The pilot group of 20 seniors, seven West Point cadets and 13 ROTC cadets, who were selected for the AFAT pilot began graduating last weekend.
“AFAT is essentially ‘branch detailing’ for a functional area,” said Gerald Pepin, ASPDO acting director. “It allows cadets with science, technological, engineering, mathematics and unique space-oriented degrees, such as space science and geospatial information sciences, the opportunity to become space operations officers following successful service within a basic branch. The program provides an opportunity for them to lock in a career in Army space operations.”
According to Col. William Starr, commandant, Space and Missile Defense Center of Excellence, they add AFAT candidates to the FA-40 roster, send them space operations updates, and provide them access to the ASPDO knowledge management site and online space forum.
“Identifying college seniors with space aptitude and staying connected with them throughout their first four years in the Army, will ensure quality candidates attend and graduate from SMDCoE as qualified FA-40s,” Starr said.
Pepin added that now that the seniors have graduated, they will be invited to attend Army Space Cadre Basic Courses held near their duty stations, and ASPDO will budget for their paid attendance in the future.
“We will also sponsor them for and prompt them to begin their top secret clearance process as they near the window for transfer to the FA-40 career field so they possess a clearance prior to transfer,” he said.
Lt. Gen. James Dickinson, deputy commander, U.S. Space Command, virtually commissioned one of these cadets, Darien Cupit, a computer science major who will begin his Army career in military intelligence, during Colorado State University’s ceremony.
Dickinson, the Army’s senior member of USSPACECOM, fully understands the roles and responsibilities of FA-40s and the crucial contributions they make to ground combat.
“Over the past 20 years, the Army has emerged as the largest user of space capabilities in the Department of Defense and currently leverages space capabilities to increase combat power from the strategic to the tactical level,” he said. “Establishing a pipeline that allows a guaranteed path to becoming an Army space operations officer is absolutely the right thing to do, and I applaud ASPDO’s initiative in making it happen.”
Using talent-based branching, ASPDO identified cadets with functional area-specific talents, specifically space-related STEM degrees. Candidates for AFAT were then personally interviewed by a panel consisting of senior FA-40s and civilian space professionals. This process helped ensure selected candidates were a good fit for the career field, and the career field was a good fit for them.
Now commissioned, these AFAT pilot officers serve in a basic branch and are ensured the ability to transfer to the FA-40 branch after 36-48 months of service.
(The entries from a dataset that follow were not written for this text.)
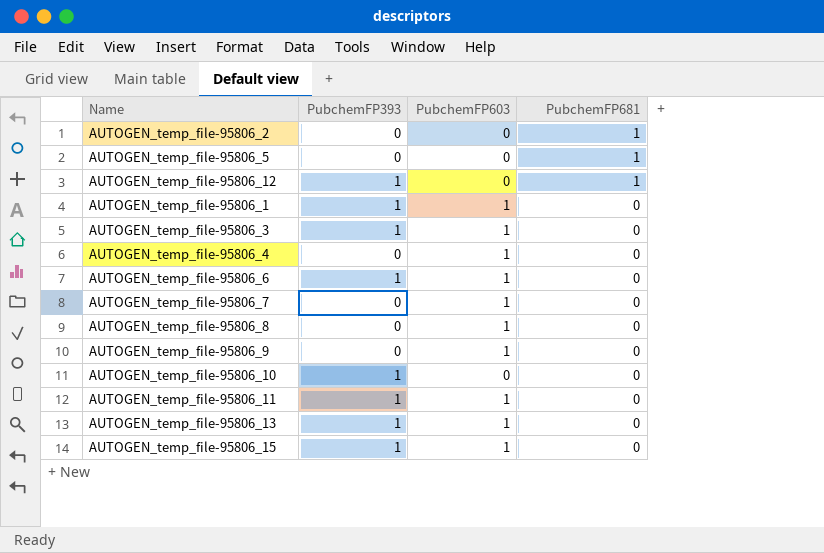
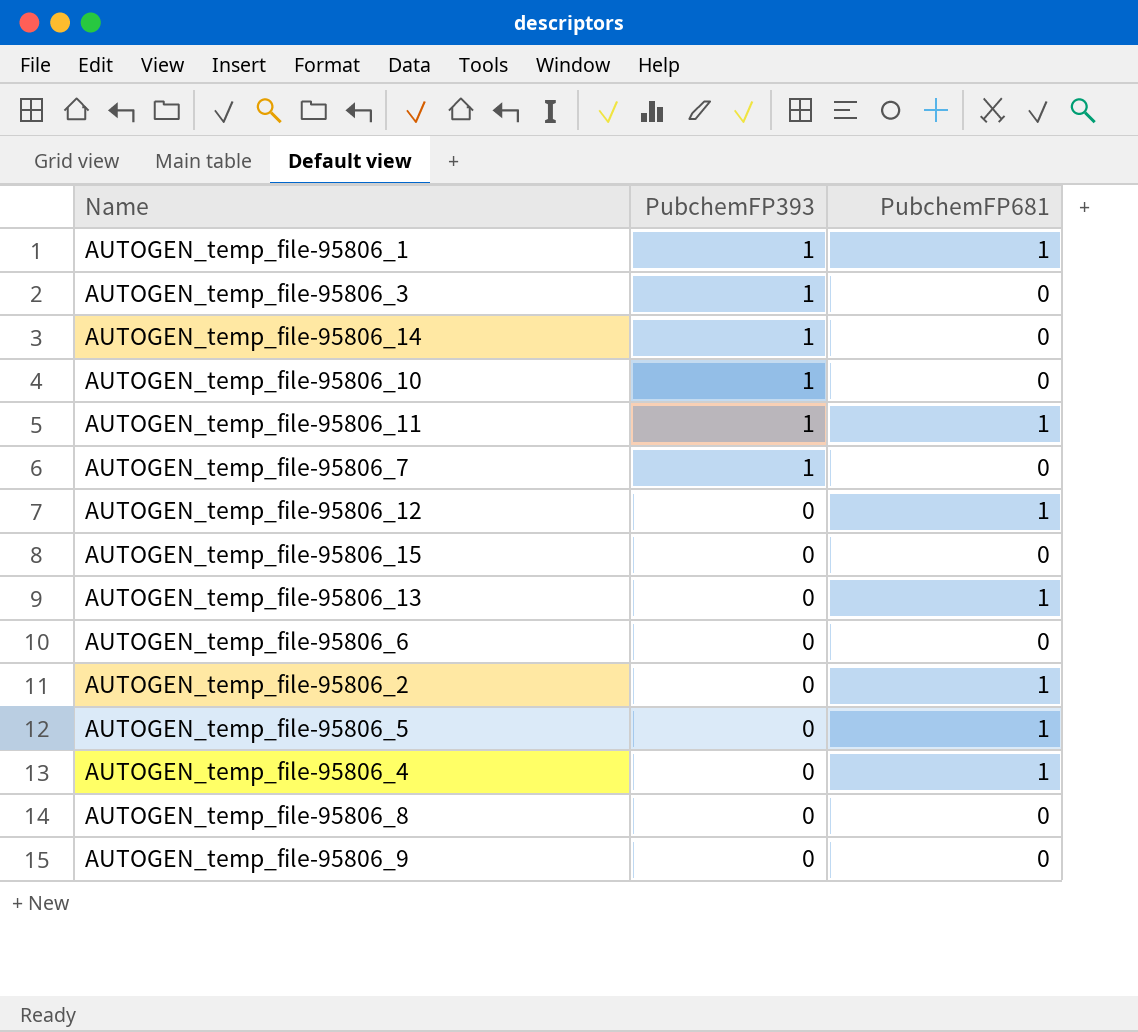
row order: PubchemFP681 descending -> PubchemFP393 descending
column PubchemFP603 | position: 3 -> none
AUTOGEN_temp_file-95806_1 | PubchemFP681: 0 -> 1
row AUTOGEN_temp_file-95806_14: none -> 1 | 0
AUTOGEN_temp_file-95806_11 | PubchemFP681: 0 -> 1
AUTOGEN_temp_file-95806_7 | PubchemFP393: 0 -> 1
AUTOGEN_temp_file-95806_12 | PubchemFP393: 1 -> 0
AUTOGEN_temp_file-95806_15 | PubchemFP393: 1 -> 0
AUTOGEN_temp_file-95806_13 | PubchemFP393: 1 -> 0
AUTOGEN_temp_file-95806_13 | PubchemFP681: 0 -> 1
AUTOGEN_temp_file-95806_6 | PubchemFP393: 1 -> 0
AUTOGEN_temp_file-95806_4 | PubchemFP681: 0 -> 1

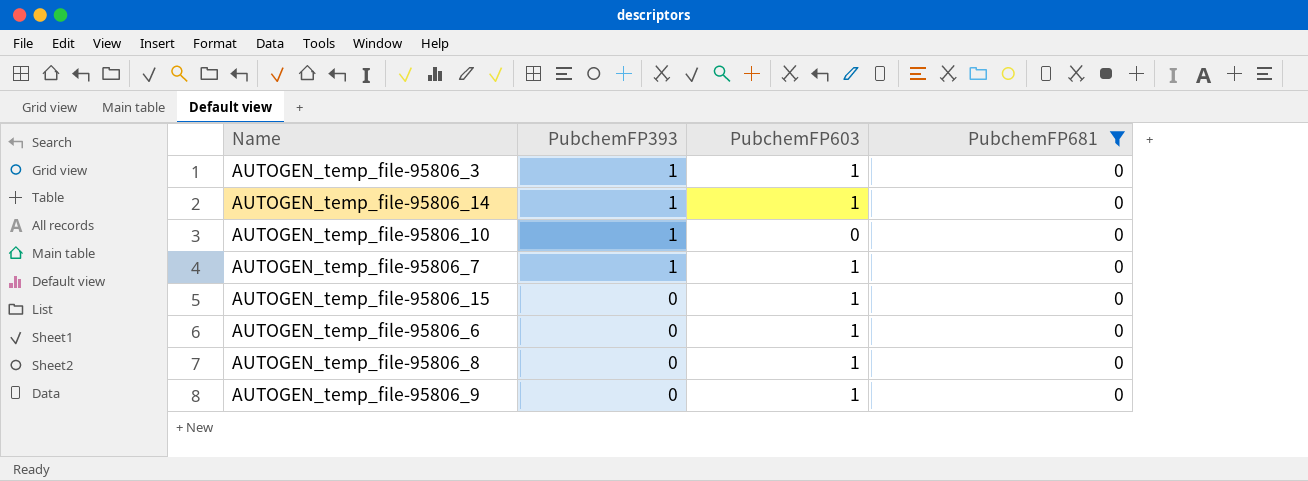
filter: none -> PubchemFP681 = 0
column PubchemFP603 | position: none -> 3

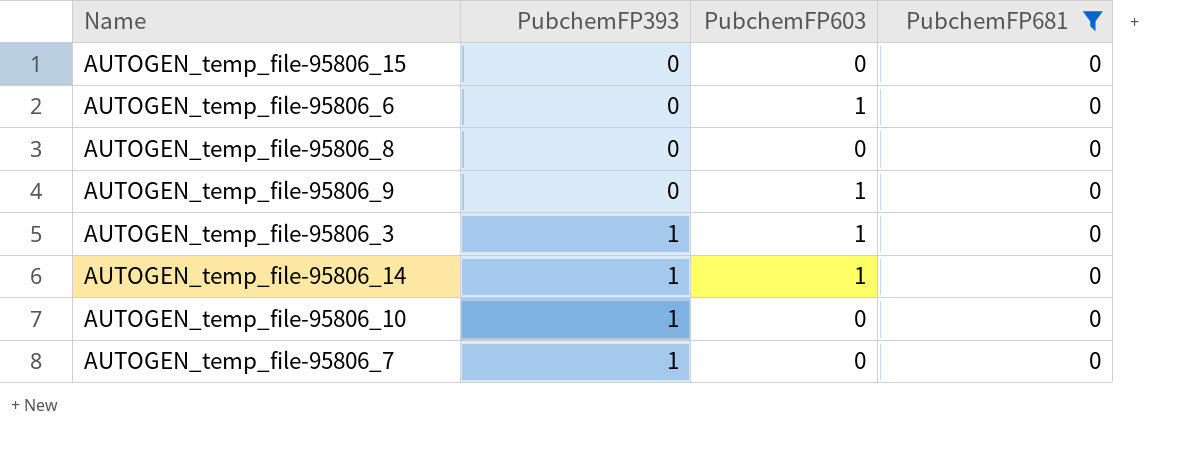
row order: PubchemFP393 descending -> PubchemFP393 ascending
AUTOGEN_temp_file-95806_15 | PubchemFP603: 1 -> 0
AUTOGEN_temp_file-95806_8 | PubchemFP603: 1 -> 0
AUTOGEN_temp_file-95806_7 | PubchemFP603: 1 -> 0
In February 2020, ASPDO briefed Dr. Casey Wardynski, the assistant secretary of the Army for Manpower and Reserve Affairs; representatives from the Army G-1; and the Army’s Talent Management Task Force on the AFAT pilot program. ASPDO explained how the program allows the Army to identify cadets to become FA-40s earlier than the Voluntary Transfer Incentive Program currently allows.
Wardynski approved continuing the pilot program for FA-40, and the Talent Management Task Force is currently working to allow at least six other Functional Areas to participate.